Tabita Rezaire Art that finds the link between spirituality and tech

Cover Image - Tabita Rezaire
Published

Spirituality and tech are not frequent or easy bedfellows, which makes the video artwork of Tabita Rezaire all the more intriguing. Despite having a strange relationship with the online world (join the club), Tabita takes inspiration from trends, spirals of trends, and “like” culture to create powerful work intersected with her knowledge of love and healing.

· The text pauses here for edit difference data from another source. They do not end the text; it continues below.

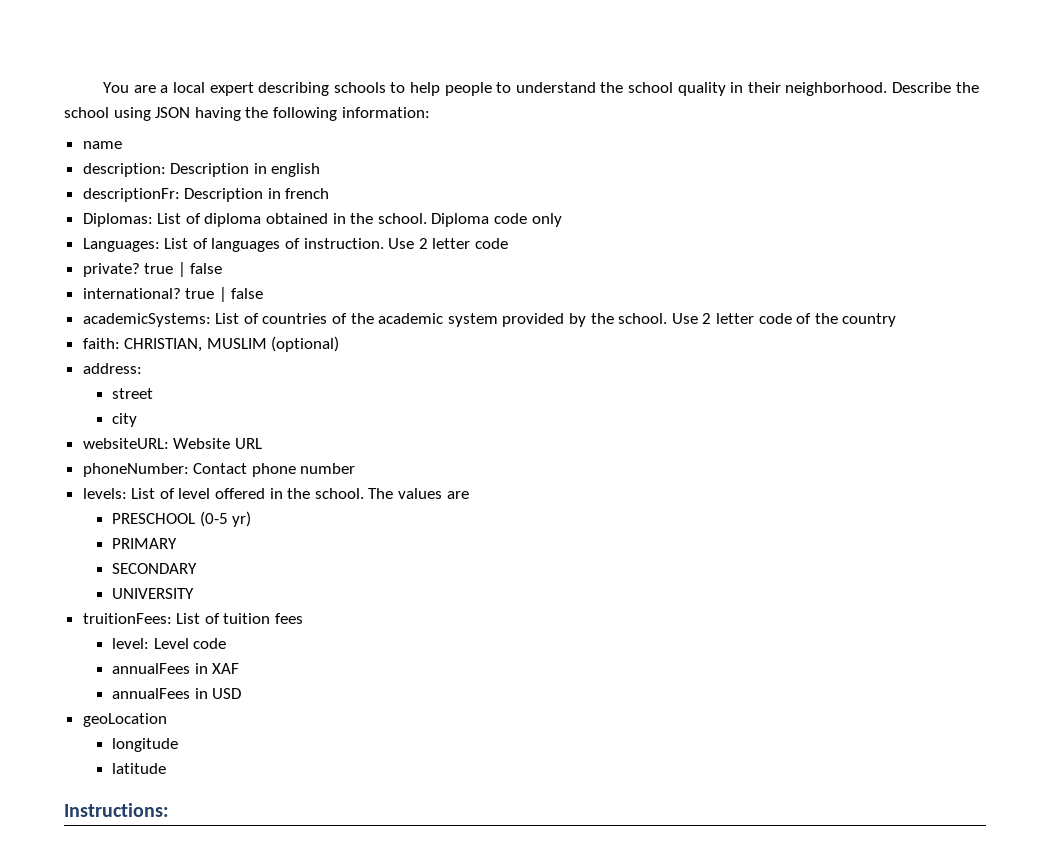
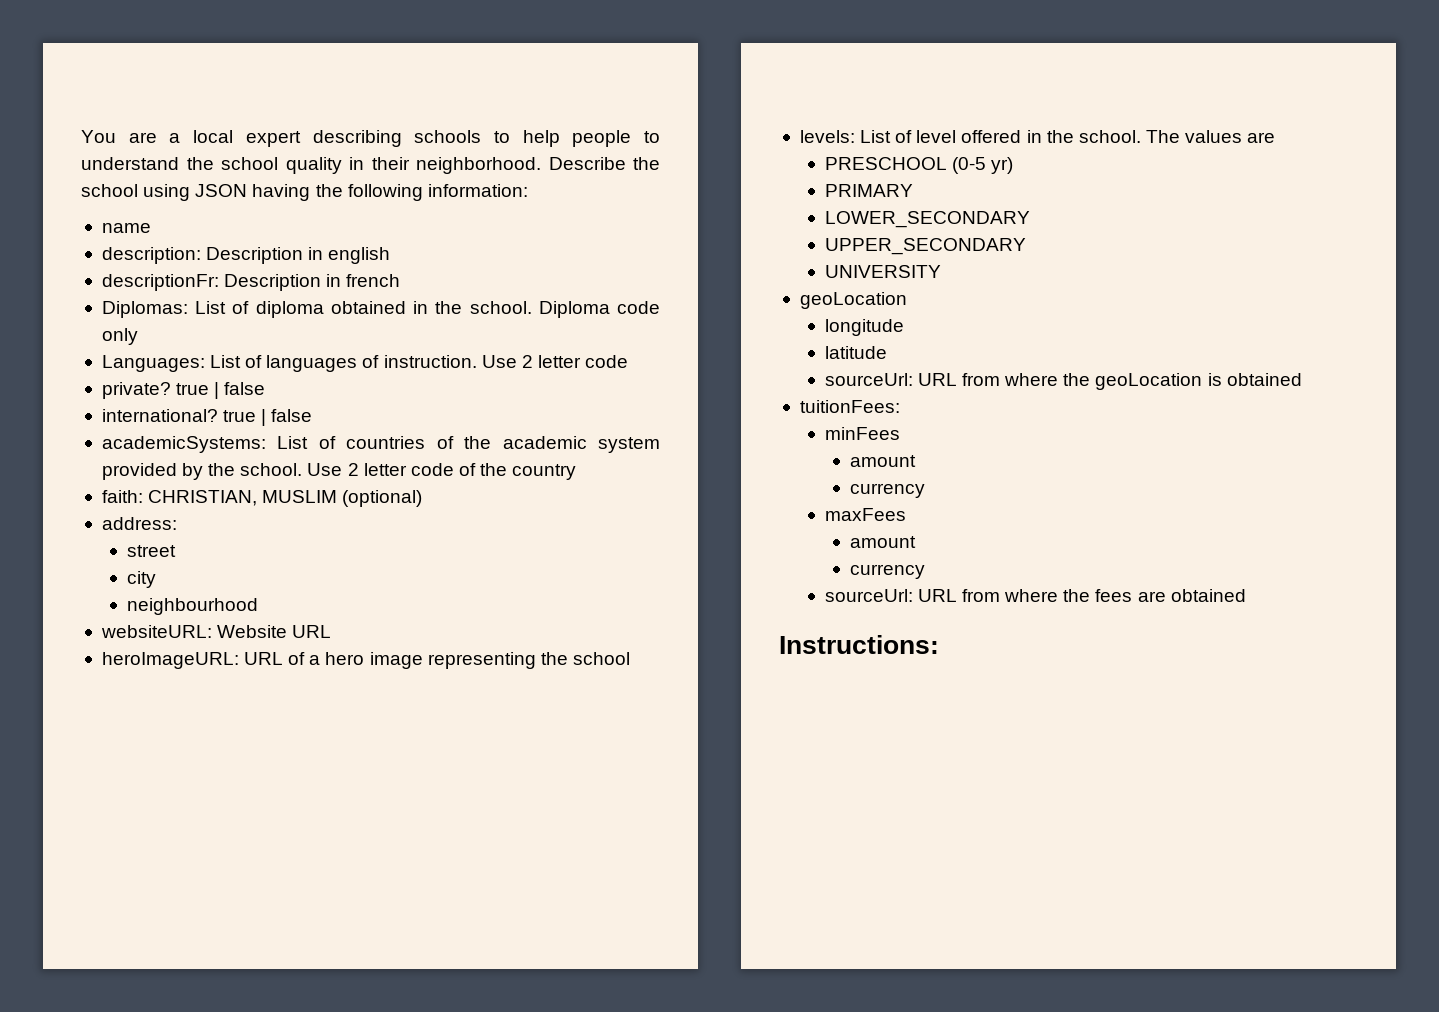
+ neighbourhood
- phoneNumber: Contact phone number
+ heroImageURL: URL of a hero image representing the school
- SECONDARY
+ LOWER_SECONDARY
+ UPPER_SECONDARY
  UNIVERSITY
- truitionFees: List of tuition fees
- level: Level code
- annualFees in XAF
- annualFees in USD
  geoLocation
  longitude
  latitude
+ sourceUrl: URL from where the geoLocation is obtained
+ tuitionFees:
+ minFees
+ amount
+ currency
+ maxFees
+ amount
+ currency
+ sourceUrl: URL from where the fees are obtained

Despite not growing up in a particularly spiritual home, Tabita concedes that her path to enlightenment may still have been somewhat predetermined. “There are healers in my two lineages and both my parents are therapists, so the seeds were here waiting to sprout,” she explains. But it was classes in Kemetic yoga – a healing system derived from ancient Egypt – that really set the French Guyanese artist on the course that lead to both her spiritual and creative awakening, and ultimately would come to define her practice.

Dilo

“When I started making work, I was addressing all the things that enraged me, namely historical-political injustices and the mechanics of oppression especially in relation to race, gender and sexuality, online and offline,” she says. “My work was basically an outlet for my anger and the pain underneath. I was digging into the wounds, trying to find out where my pain and our collective suffering came from.”

This took its toll on Tabita emotionally, culminating in feelings of alienation and despair that lead her to a dark period in her life. But following her discovery of Kemetic yoga – in which she has since trained as a teacher – Tabita’s work found new meaning. Sparked by a suggestion from a friend to help her through a particularly hard time, she credits the discipline with changing not only her outlook on life, but her artwork too. “Instead of focusing on the diagnostic and symptoms, I was now searching for remedies: I realised we are all in need of healing and that there are ways to feel connected that do not impose collateral damage,” she says. “My art practice became a medium to share this blessing and my spiritual journey gave me the capacity to feel the powerlessness, the unworthiness and access a space beyond it – a space that is needless, beyond pleasure and suffering.”

Today Tabita works largely in video art, focusing much of her attention on trying to decolonize the internet and the change pervading Western narratives in the digital space. In Sorry For Real, she imagines the West asking to make amends for colonization, while other works seek to honor the contributions of black culture that are all too often forgotten in Western narratives and history books. “ is like a knife: it can be used for murder or to carve a beautiful figure, depending on whose hand is holding it,” Tabita says. “It is not digital technology that is making the world such a grim place, it is us and the collective consciousness we exist in.”

Like many creatives operating in the digital realm in order to dismantle our digital selves, artist Tabita Rezaire admits she has a complicated relationship with the internet and all that it spews. As she rightly points out, it’s not just our collective psyche that is affected by spiralling technology and social media trends, but our planet too.

Deep Down Tidal

“Even if the effects of technology are in our hands, the tech itself is not neutral, as digital technologies and cyberspace use immense natural resources to operate: mining activity to produce the technology, the electricity to cool down server farms, the marine ecosystem disruption to lay undersea cables, the environmental vibrational disturbances and so much more,” she says. “And on a mental and emotional level, social media has increased the collective sense of disconnection, loneliness, depression and insecurity. Intimacy is always mediated. It also enforces a spirit of competition because people are comparing themselves, getting a sense of value from the number of likes. It is a tragedy. How are we to build togetherness if everyone is competing for attention?”

Tabita’s own relationship with the digital world is ambivalent. Her work provides a commentary on its effects but she no longer uses social media and admits she “consciously worked on breaking the compulsive habit of endless scrolling” in a bid to break away from seeking validation from empty spaces. These conscious decisions and active movements have lead to a new sense of reflection evident in Tabita’s work and in herself. The artist admits she is much closer to peace now too. “When you allow yourself to build a relationship with your wounds, to go where it hurts and come back from it, you grow,” she says.

With work that is so layered, so personal and so probing, the process becomes one that puts intuition at its centre. Tabita has learned to trust herself and her conviction. “The main question I have is, ‘How do we connect to ourselves, each other, the earth and the universe?’” she says. “My whole practice centres on this question. In different forms, I seek and share my journey towards connection.” Her storytelling arcs rely on research, community and lived experience to form what she calls a kind of constellation. And when it comes time to stop, or to exhibit? “I never really finish, all my works constantly grow in me, as the more you try to say, the more there is to tell,” she explains. “The specific artworks stop because of deadlines but the research and practices keep deepening.”

And Tabita’s next work is her most ambitious to date. The artist is currently looking for land in the Amazonian forest of French Guiana in order to build a healing center. It will be her lifelong work. “It’s already here,” she says. “I’m just walking towards it.”